START Data for the task

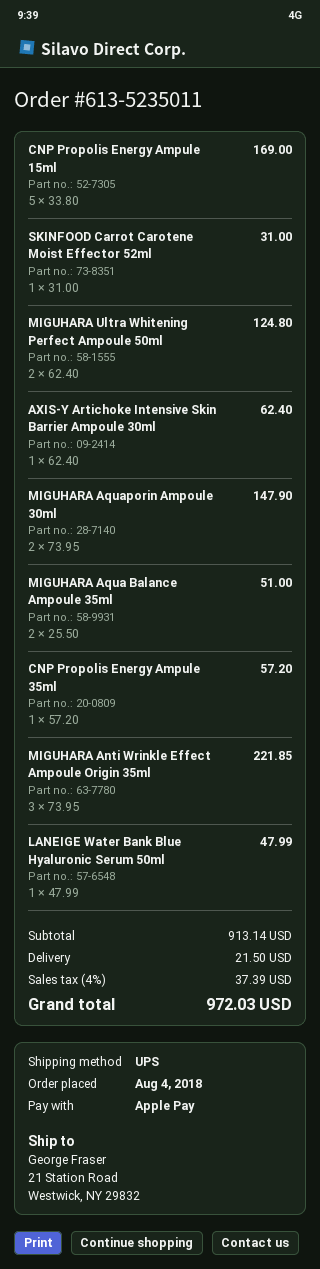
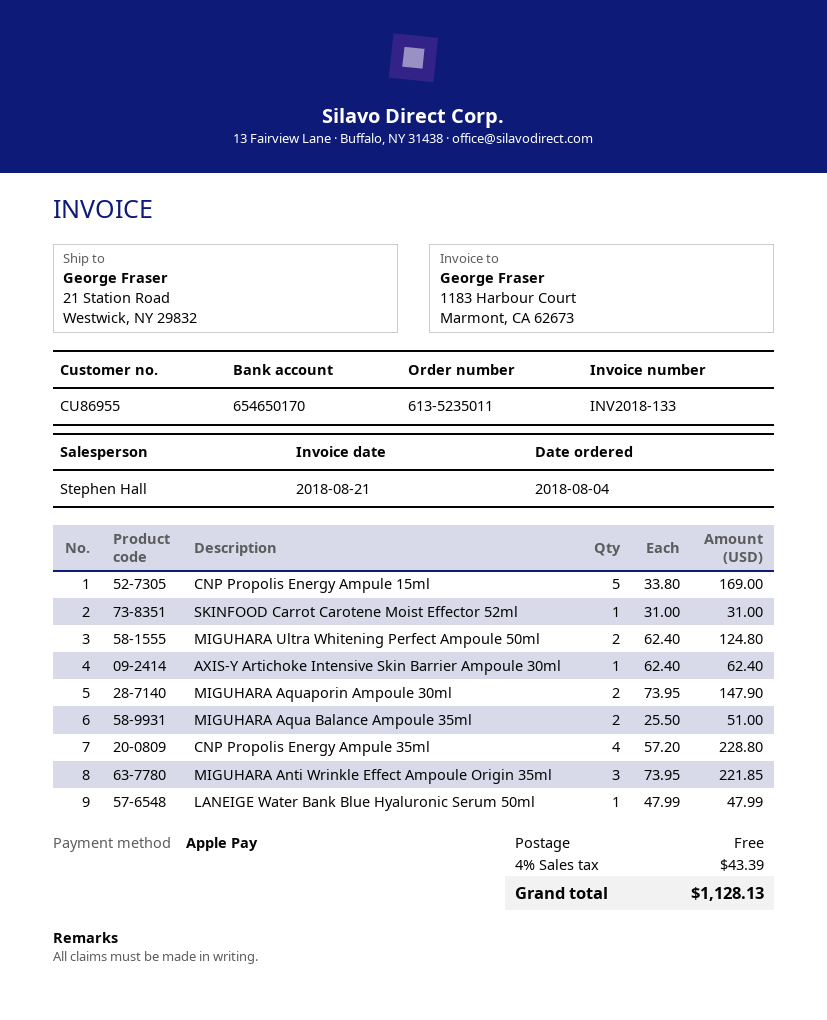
CNP Propolis Energy Ampule 35ml: 1 x 57.20 = 57.20 -> 4 x 57.20 = 228.80
shipping: 21.50 -> 0.00
tax: 4% = 37.39 -> 4% = 43.39
total: 972.03 -> 1128.13

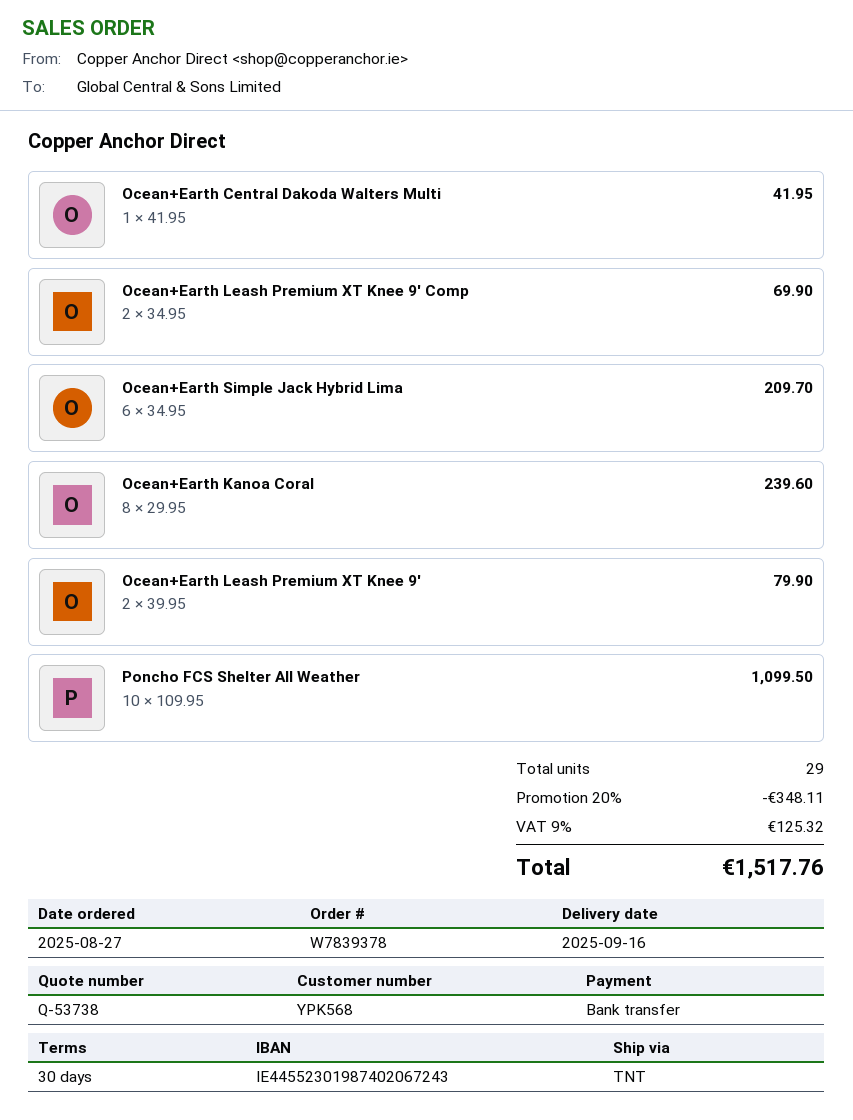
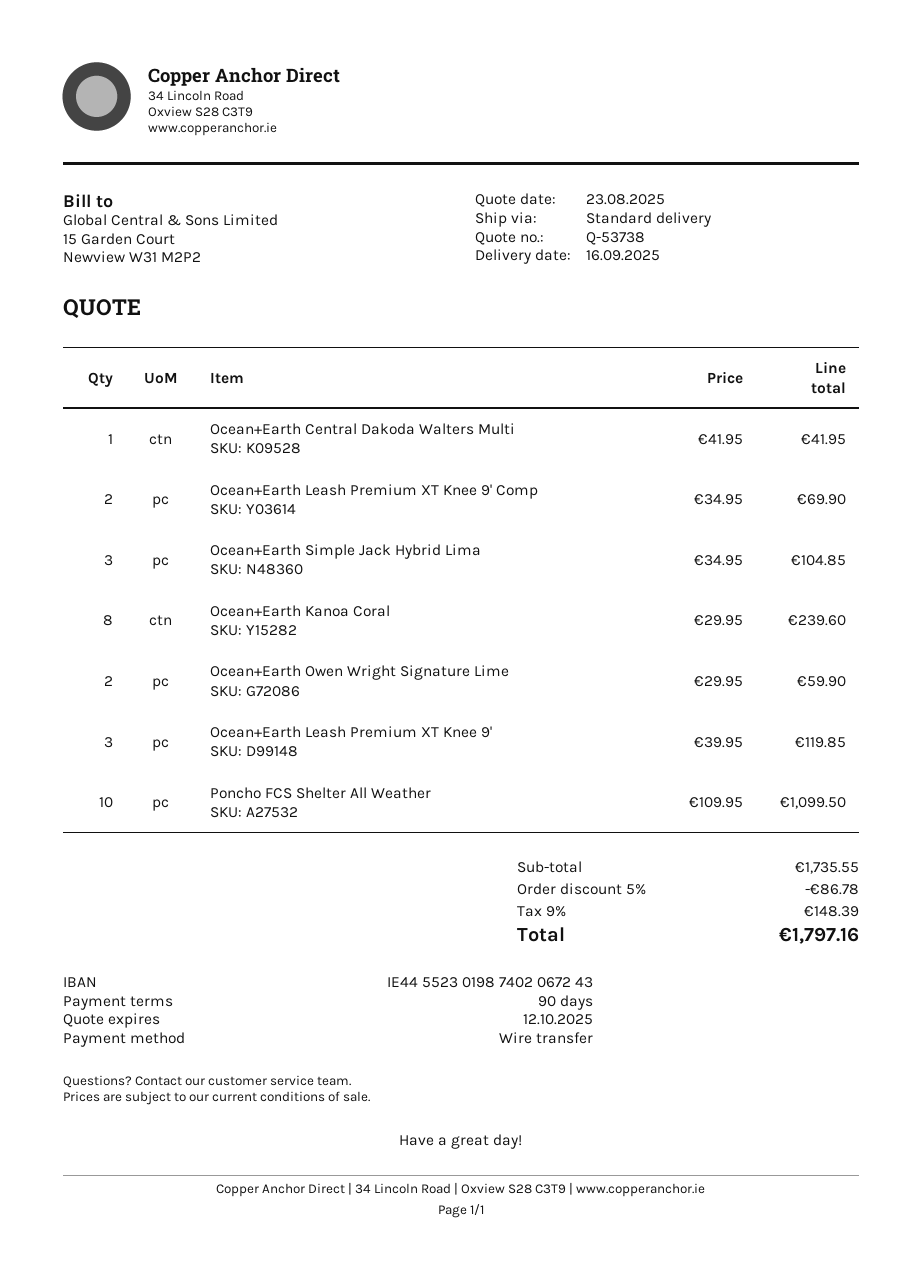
payment terms: 30 days -> 90 days
shipping method: TNT -> standard
Ocean+Earth Simple Jack Hybrid Lima: 6 x 34.95 = 209.70 -> 3 x 34.95 = 104.85
Ocean+Earth Leash Premium XT Knee 9': 2 x 39.95 = 79.90 -> 3 x 39.95 = 119.85
Ocean+Earth Owen Wright Signature Lime: none -> 2 x 29.95 = 59.90
discount: 20% = 348.11 -> 5% = 86.78
tax: 9% = 125.32 -> 9% = 148.39
total: 1517.76 -> 1797.16

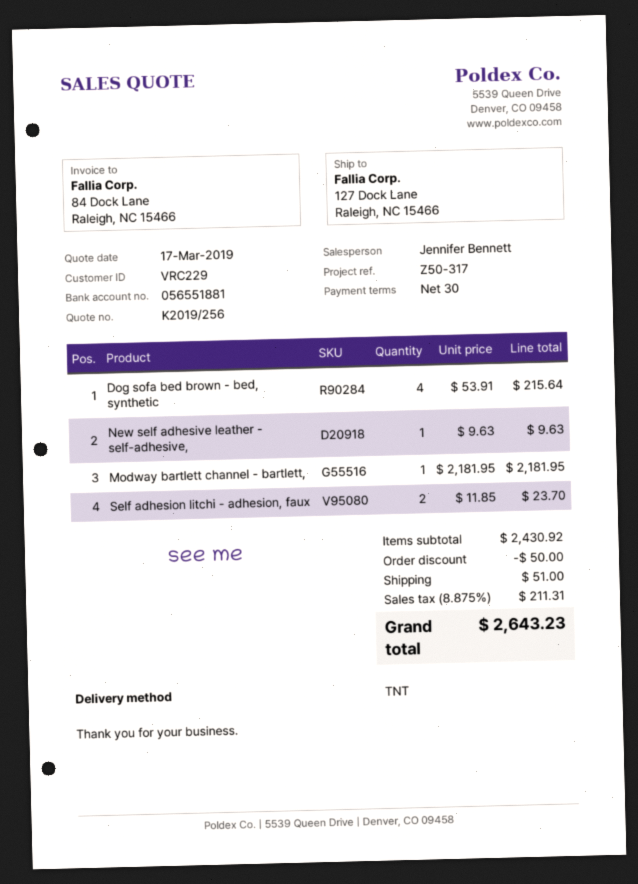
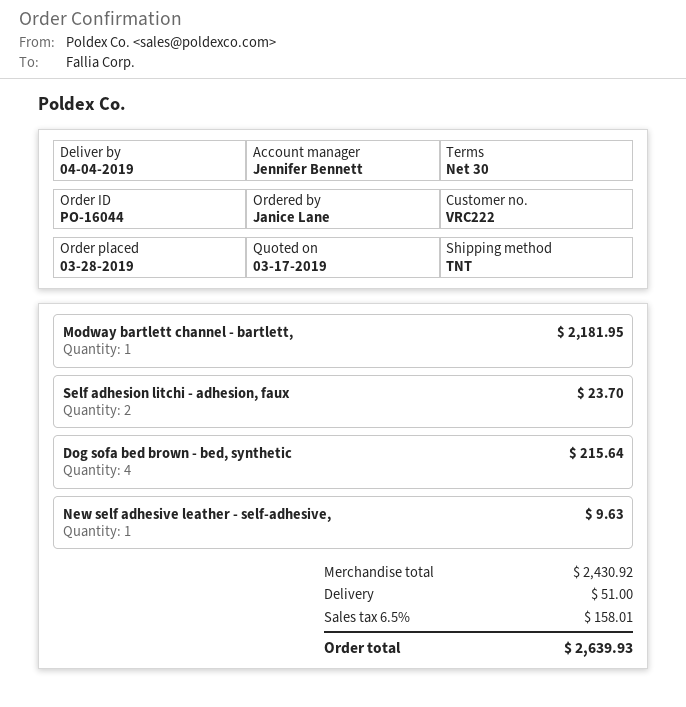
customer number: VRC229 -> VRC222
discount: 50.00 -> none
tax: 8.875% = 211.31 -> 6.5% = 158.01
total: 2643.23 -> 2639.93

END Data for the task

Directions for this task
Find the number of lines above that hold the word "Earth", then write that number by itself.

Task solution
3